Argentine President Cristina Fernandez de Kirchner is reelected

October 23, 2011

Cristina Fernandez de Kirchner, whose first two years as president were marred by protests and tumbling ratings, made a dramatic turnaround on the back of Argentina’s fast-growing economy and scored a landslide reelection victory Sunday, according to early official returns.

With the economy having grown 9 percent last year, Fernandez de Kirchner crushed a fractured opposition that fielded six opponents, all of whom trailed her by at least 35 percentage points. With 53 percent of Argentines voting for her, according to exit polls, Fernandez de Kirchner’s margin of victory is the widest in a presidential election since democracy replaced a brutal military dictatorship in 1983.

The victory was seen as a mandate for Fernandez de Kirchner, 58, to continue unorthodox economic policies rooted in heavy state spending while paying little heed to bondholders trying to collect billions of dollars in unpaid debt.

“With what’s happening in the world, you have to feel very proud,” she said as she was mobbed by supporters after casting her vote in the Patagonian provincial city of Rio Gallegos. “After a lifetime of pushing those ideas, we now see that they were not a mistake and that we are on the right path.”

As she frequently reminds Argentines, her policies are the same as those of her late husband and predecessor in the presidency, Nestor Kirchner. He took office in 2003, a year after Argentina had descended into economic calamity upon its $100 billion sovereign debt default, the largest in history.

Buoyed by a sharp and sustained demand from China and elsewhere for soy and other Argentine agricultural products, the economy grew at an annual average of 7.6 percent over the past eight years. Kirchner and then his wife, after taking office in 2007, used the windfall to fund cash transfers to poor families, energy subsidies and other social programs.

Economists in Argentina say Fernandez de Kirchner’s government has also resorted to doctoring inflation figures, so the official numbers do not reflect the 25 to 30 percent annual rise recorded by private economists. The government has also defiantly fought off lawsuits and other claims from disgruntled creditors chasing down money that is owed to them, which has led to increasing friction with the Obama administration and multinational lenders.

Economists and opposition politicians here say that the government’s high-spending ways, coupled with a world economic slowdown, could catch up with Argentina, a country familiar with cyclical booms and busts.

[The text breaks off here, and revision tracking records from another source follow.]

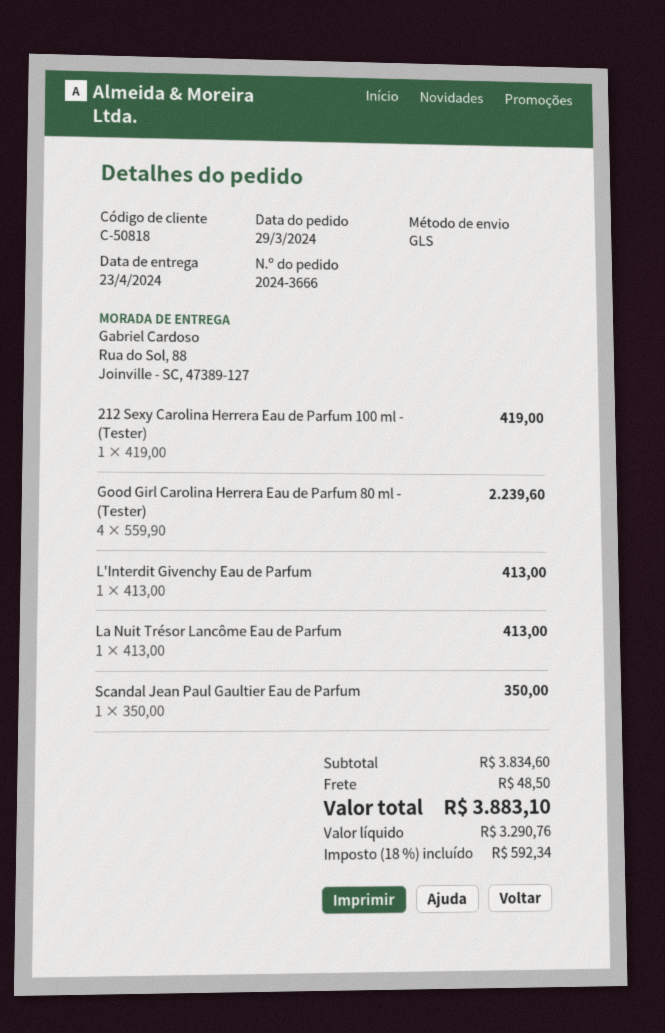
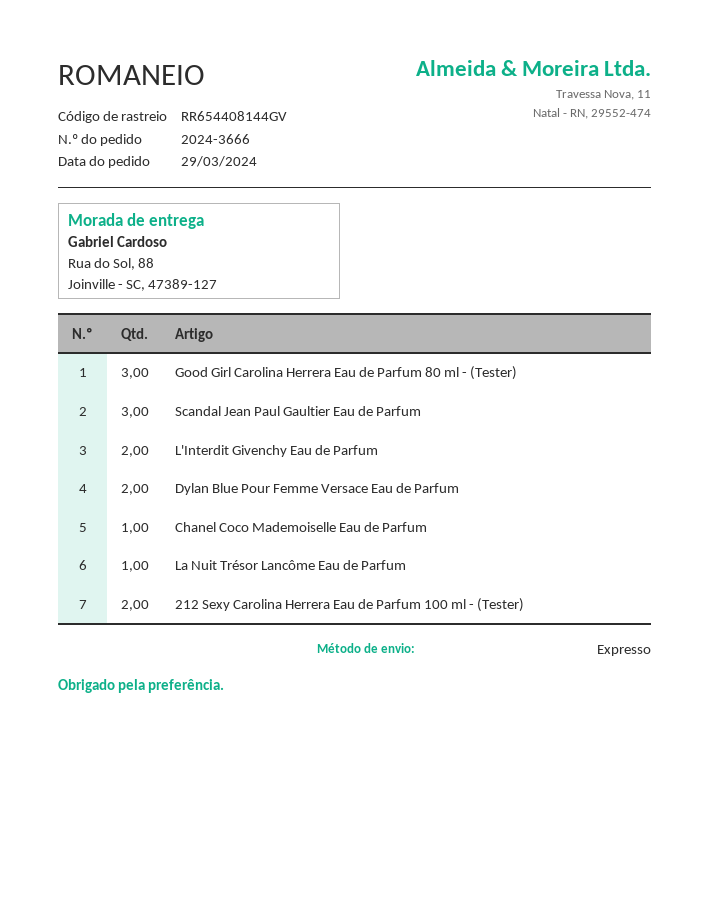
shipping method: GLS -> express
212 Sexy Carolina Herrera Eau de Parfum 100 ml - (Tester): 1 -> 2
Good Girl Carolina Herrera Eau de Parfum 80 ml - (Tester): 4 -> 3
L'Interdit Givenchy Eau de Parfum: 1 -> 2
Scandal Jean Paul Gaultier Eau de Parfum: 1 -> 3
Dylan Blue Pour Femme Versace Eau de Parfum: none -> 2
Chanel Coco Mademoiselle Eau de Parfum: none -> 1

“We’re happily dancing on the Titanic,” said one of Fernandez de Kirchner’s challengers, Eduardo Duhalde, who preceded her husband as president.

But the government counters that it is putting Argentines and national sovereignty ahead of international creditors and Washington-based institutions, such as the International Monetary Fund and World Bank.

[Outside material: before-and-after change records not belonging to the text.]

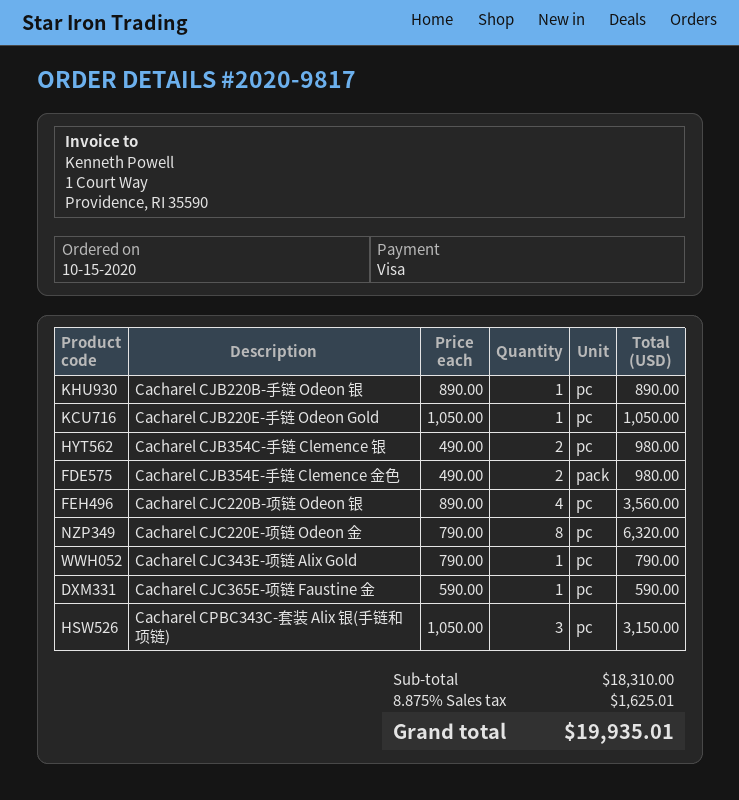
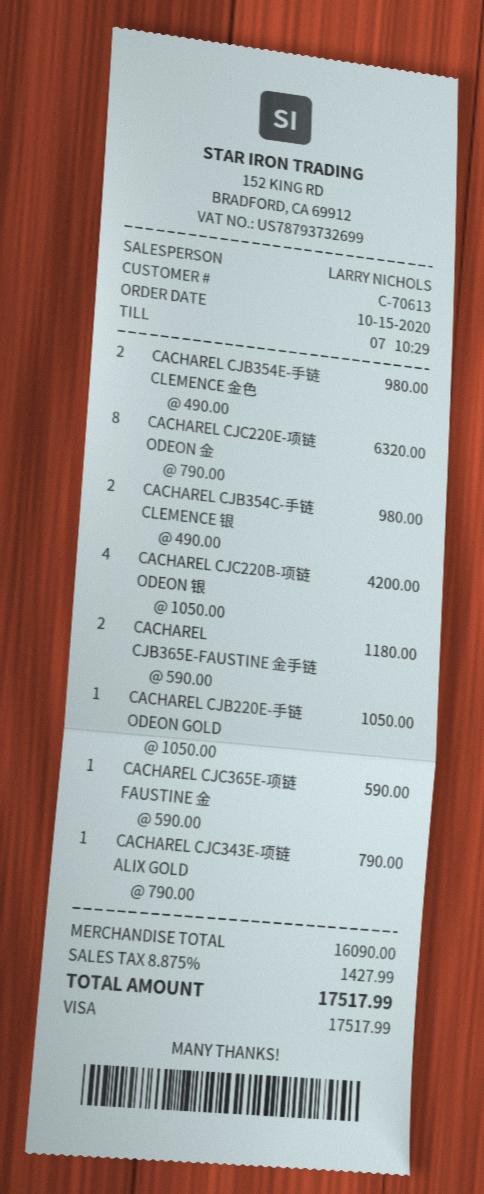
Cacharel CJB220B-手链 Odeon 银: 1 x 890.00 = 890.00 -> none
Cacharel CJC220B-项链 Odeon 银: 4 x 890.00 = 3560.00 -> 4 x 1050.00 = 4200.00
Cacharel CPBC343C-套装 Alix 银(手链和项链): 3 x 1050.00 = 3150.00 -> none
CACHAREL CJB365E-FAUSTINE 金手链: none -> 2 x 590.00 = 1180.00
subtotal: 18310.00 -> 16090.00
tax: 8.875% = 1625.01 -> 8.875% = 1427.99
total: 19935.01 -> 17517.99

Indeed, in speech after speech, the president says her government is looking out for the average Argentine in a way that past governments have not.

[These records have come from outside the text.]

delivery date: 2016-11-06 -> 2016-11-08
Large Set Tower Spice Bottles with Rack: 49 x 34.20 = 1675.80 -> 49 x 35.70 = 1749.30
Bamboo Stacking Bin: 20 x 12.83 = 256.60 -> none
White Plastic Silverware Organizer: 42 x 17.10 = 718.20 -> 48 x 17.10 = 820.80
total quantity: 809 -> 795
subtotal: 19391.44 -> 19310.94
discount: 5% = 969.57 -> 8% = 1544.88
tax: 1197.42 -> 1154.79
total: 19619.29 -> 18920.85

This “president is president of 40 million Argentines, and our policies will always be ones of social inclusion and the defense of the most vulnerable,” Fernandez de Kirchner said in her closing campaign speech last week.

Daniel Peralta, the governor of Santa Cruz, Nestor Kirchner’s home province and the place where Fernandez de Kirchner started her political career, said the political duo succeeded where others had failed by following a nationalistic model developed by Argentina’s 1950s-era strongman, Juan Peron.

The model is based on a strong state role in the economy, policies designed to spur internal manufacturing, and pro-labor measures such as subsidies and high wage increases. “What she is doing now is exactly what Peron would have done,” Peralta said in an interview.

Fernandez de Kirchner enjoys a popularity rating that tops 60 percent. At the start of her presidency, though, she was mired in controversy and bitter political battles, which left her and Kirchner, who was at her side as a de facto vice president, weakened.

The discovery of a suitcase entering Argentina on a flight from Venezuela with $800,000 led to accusations that the money was a campaign gift from Venezuelan President Hugo Chavez, an ally of Fernandez de Kirchner. More damaging was an angry and sustained tussle with Argentina’s powerful agricultural sector in 2008, which led to protests and paralyzed production after her government raised taxes on soy exports.

Then the nationalization of private pension funds frightened Argentines, who worried that the government would spend the money. Fernandez de Kirchner’s popularity rating tumbled to 20 percent, and the government lost control of the National Congress in 2009 as the economy flagged.

But economic growth rebounded last year.

Then, last October, Nestor Kirchner died of a heart attack. That started a wave of sympathy that helped Fernandez de Kirchner rise steadily in the polls. Throughout her campaign, the president dressed in black, cried frequently and repeatedly extolled Kirchner’s policies, stressing that she would continue to follow them closely.

Marcelo Murua, 38, was among those who strongly supported Fernandez de Kirchner, saying that her policies have offered a sharp break with a past that was harmful to ordinary Argentines.

“We were without work. The education system was not working. There was no justice or equality,” he said. “Now there is work, and we are fighting for education for all, for a government that represents us all.”